Opinion
Computing Applications Viewpoint

Just Say ‘A Class Defines a Data Type’

When teaching computer programming to novices, forget "objects early," "objects later," and "back to basics."
Posted
  1. Article
  2. References
  3. Author
  4. Footnotes

Ask a group of graduating seniors majoring in computer science to define a data type and chances are most of them would be unable to answer even loosely beyond simply providing examples. Then add the concepts of abstract data type and (Java) class, asking about the relationship between them. The same students would also be unlikely to find an answer in a CS1 textbook. Some textbooks might not even contain terms like data type, abstract data type, or type. Yet the study of data types is fundamentally important to learning programming with a typed programming language. Moreover, if novices do not learn data types the right way—consistent across different data types and programming paradigms—some would face insurmountable difficulty learning object-oriented programming, no matter when they learn it. Without a proper characterization of data type, the textbook, as well as the instructor, would be fundamentally challenged to present everything else effectively or even correctly, no matter which approach they took.

When associating the concept of data type and a computing language, a correct definition should be consistent with the following: A data type characterizes how a set of entities is internally represented and algorithmically manipulated. Learning computer programming progresses with the level of maturity commensurate with the learner’s sophistication in understanding and using data types.

Novices typically have much more difficulty learning about abstract data types, or ADTs, than about other data types. A reason for this is the lack of adequate coverage early on about data types, their structures, and the roles they play in problem solving, thus making the learning of ADTs a disconnected experience. For example, when learning built-in primitive data types, novices might naively take operations (such as +) for granted.
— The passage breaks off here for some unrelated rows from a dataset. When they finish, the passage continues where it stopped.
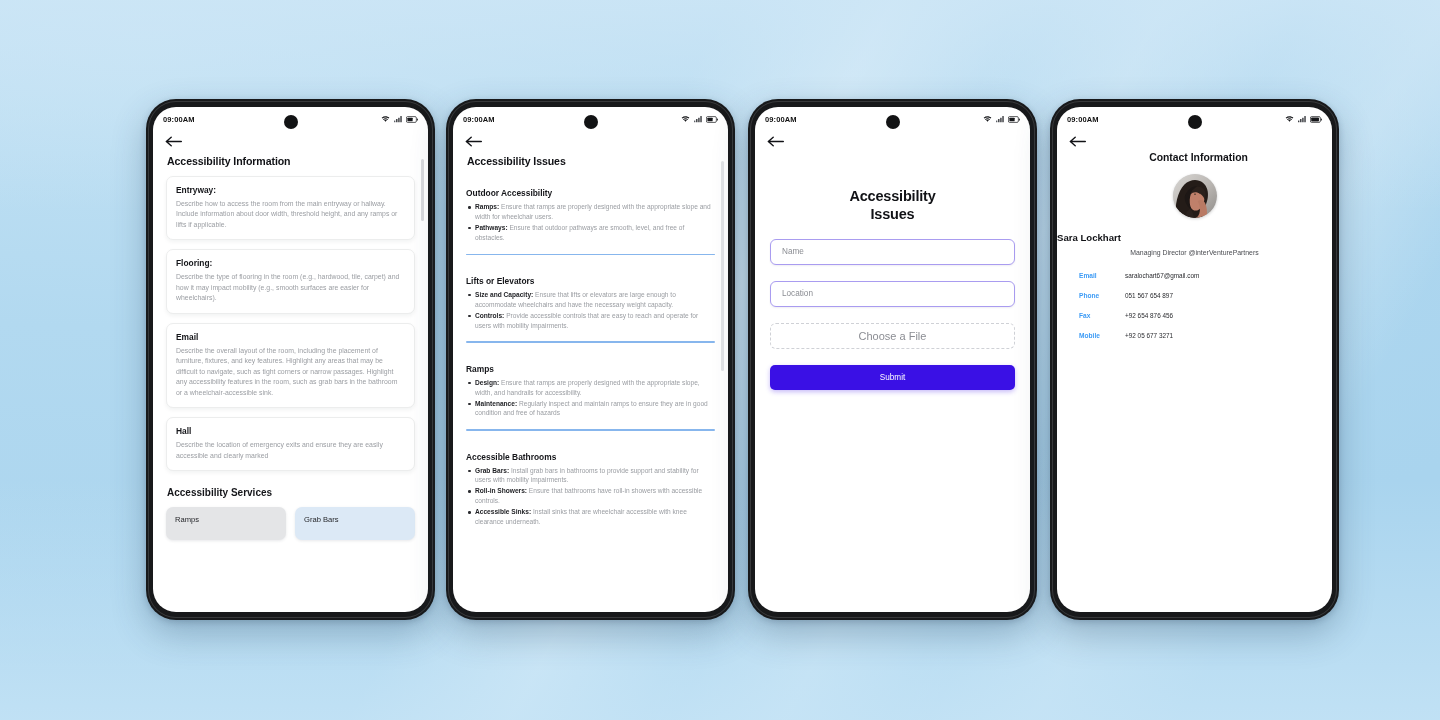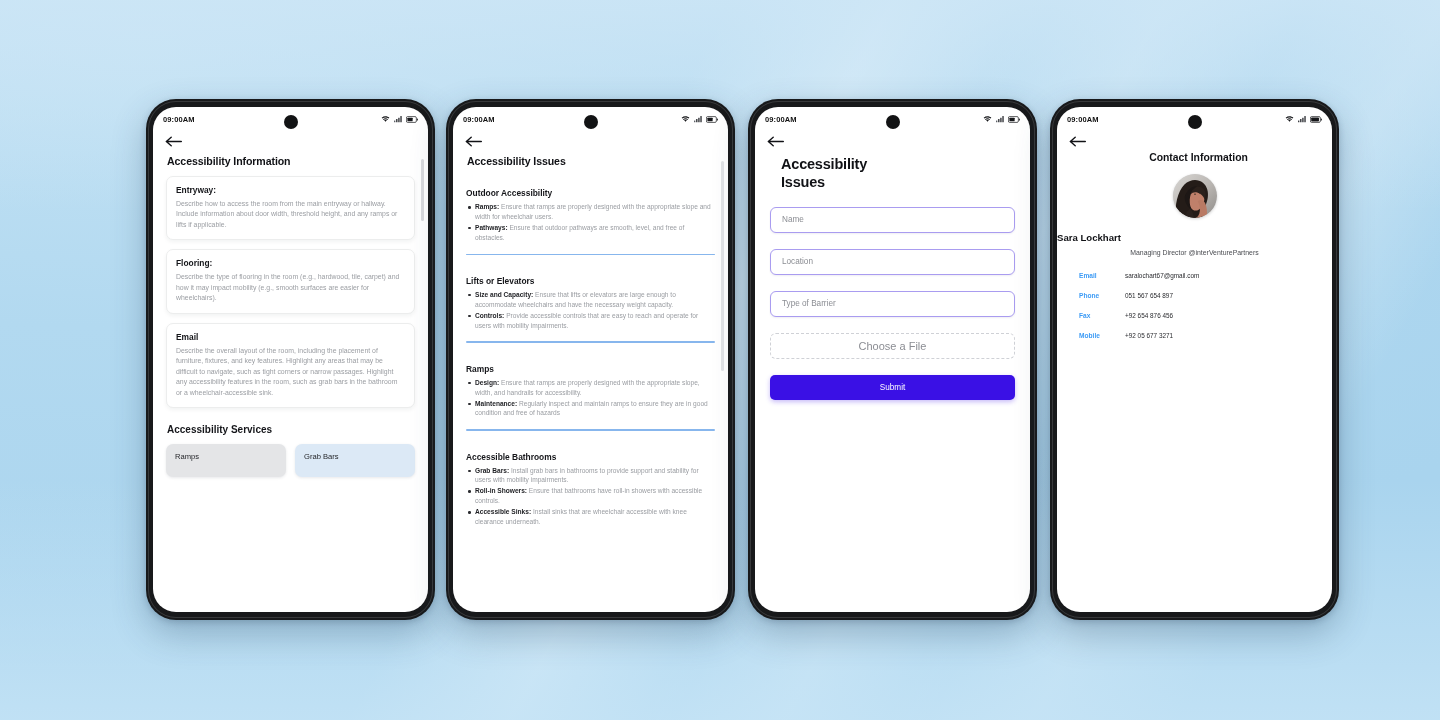--- a/index.html
+++ b/index.html
@@ -127,8 +127,8 @@
 
   
   .p3-title {
-    text-align: left; font-size: 14.5px; font-weight: 700; color: #111216;
-    line-height: 1.24; padding: 8px 26px 0 26px; letter-spacing: -0.2px;
+    text-align: center; font-size: 14.5px; font-weight: 700; color: #111216;
+    line-height: 1.24; padding: 8px 26px 0 26px; letter-spacing: -0.2px; margin-top: 32px;
   }
   .p3-form { padding: 15px 15px 0 15px; display:flex; flex-direction: column; gap: 16px; }
   .p3-input {

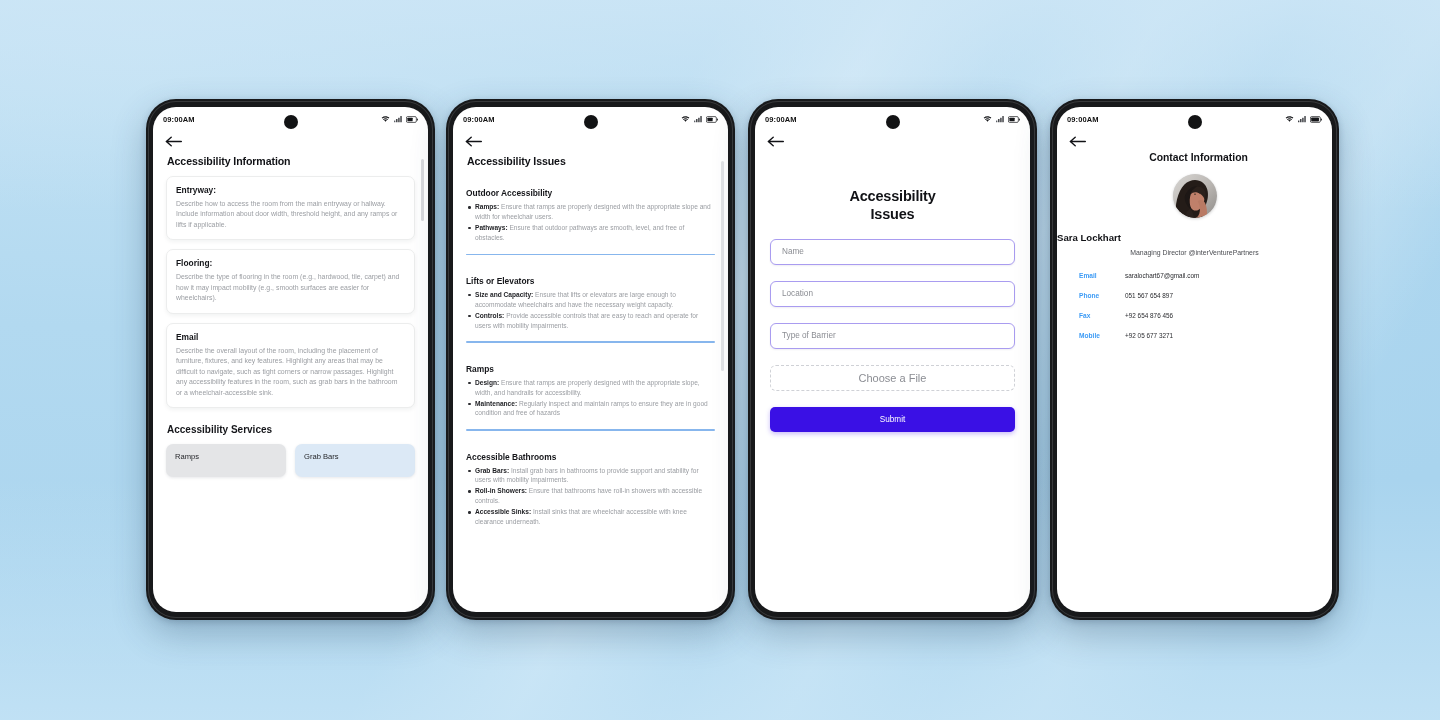--- a/index.html
+++ b/index.html
@@ -339,7 +339,6 @@
       <div class="p3-form">
         <div class="p3-input">Name</div>
         <div class="p3-input">Location</div>
-        <div class="p3-input">Type of Barrier</div>
         <div class="p3-file">Choose a File</div>
         <button class="p3-submit">Submit</button>
       </div>

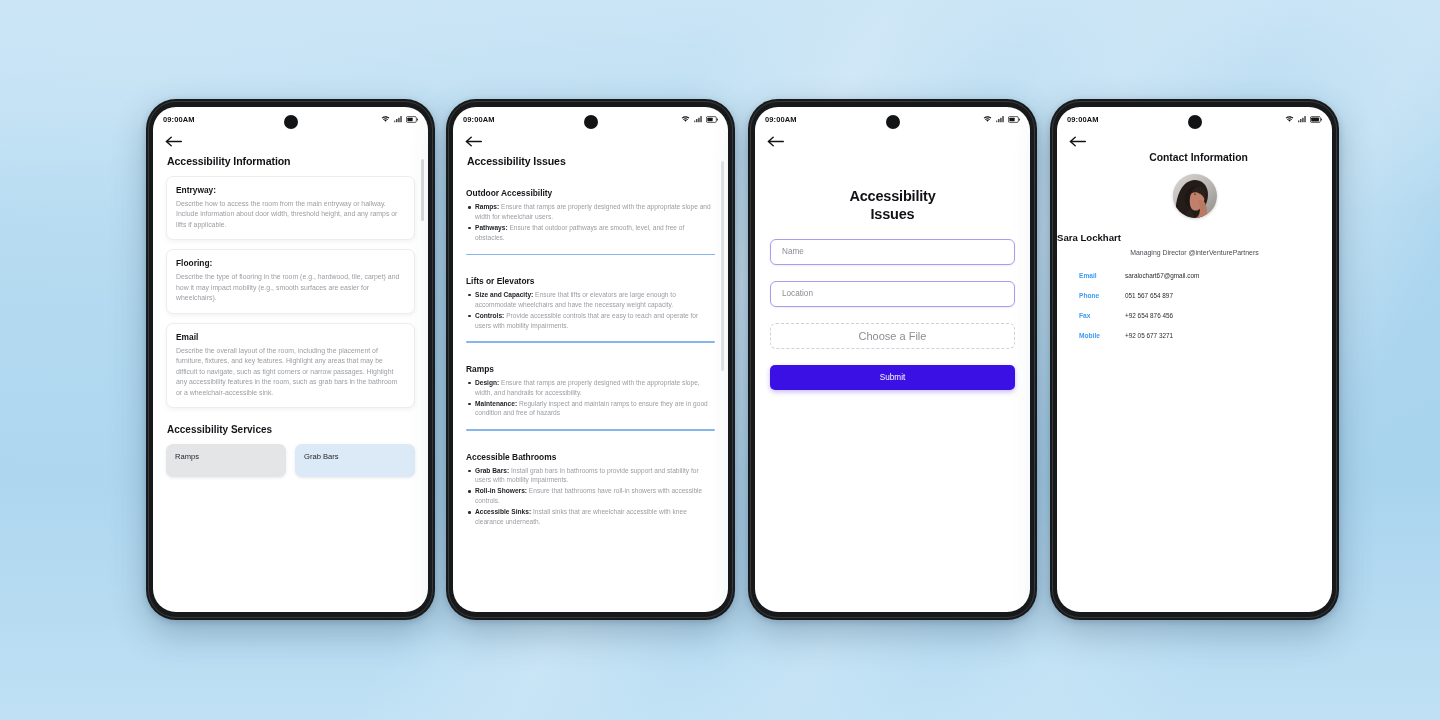--- a/index.html
+++ b/index.html
@@ -223,6 +223,10 @@
       <div class="card">
         <div class="card-title">Email</div>
         <div class="card-body">Describe the overall layout of the room, including the placement of furniture, fixtures, and key features. Highlight any areas that may be difficult to navigate, such as tight corners or narrow passages. Highlight any accessibility features in the room, such as grab bars in the bathroom or a wheelchair-accessible sink.</div>
+      </div>
+      <div class="card">
+        <div class="card-title">Hall</div>
+        <div class="card-body">Describe the location of emergency exits and ensure they are easily accessible and clearly marked</div>
       </div>
 
       <div class="section-head">Accessibility Services</div>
Later, they may encounter the same + applied to strings. However, they normally miss the implication of what they see in both cases—the same apparent operation defined and implemented differently in the respective data types, depending on how the underlying data is represented.

A class (as in an object-oriented programming language like Java) defines a data type. Yet this fact is typically not mentioned in CS1 textbooks. Lacking an accurate description of a data type, the best a textbook (or an instructor) can do is say something like: A class is a template, blueprint, or pattern of an object. These characterizations suggest how a class can be viewed, not what a class is, much less what a class can do, thus making it difficult to learn the true nature of a user-defined data type.

Having learned primitive data types and standalone methods when covering ADTs, novices typically experience a drastic change in the level of abstraction (an ADT is essentially a mathematical algebra) they were unprepared for while learning primitive data types. Unfortunately, this disconnected learning experience is interpreted as "getting a mindset in procedures" by some educators. It was in this context that the notion of "teaching objects-first" was born about a decade ago and is still a reasonably popular teaching strategy for a course for beginning programmers, despite the ongoing controversy. To help with "teaching objects first," educators, notably the creators of the 3D storytelling programming software Alice and integrated programming environment BlueJ, have developed software for visualizing objects and teaching materials using visual objects (such as robots, graphics, and role-playing games). Do they work? The answer depends on who you ask. Educators must still address how novices transform their ability to manipulate visual objects into programming skills. However, the educational shortcomings attributed to poor understanding of ADTs may be rooted more deeply than not understanding what objects are and how they behave.


Why can’t educators give their students a consistent view of a data type regardless of whether it is a primitive or user-defined?


Textbooks have been written to support the objects-first or objects-early approach, though few of them reflect problem solving at its core. Here, I define some of the more apparent problems I have observed in recent Java texts (none cited in the references here):

Effective teaching methods. Novices learn about object instantiation and behavioral method calls from the start; they may even learn software engineering principles in chapter 1, an approach analogous to teaching babies to speak sentences when they are barely able to speak a word.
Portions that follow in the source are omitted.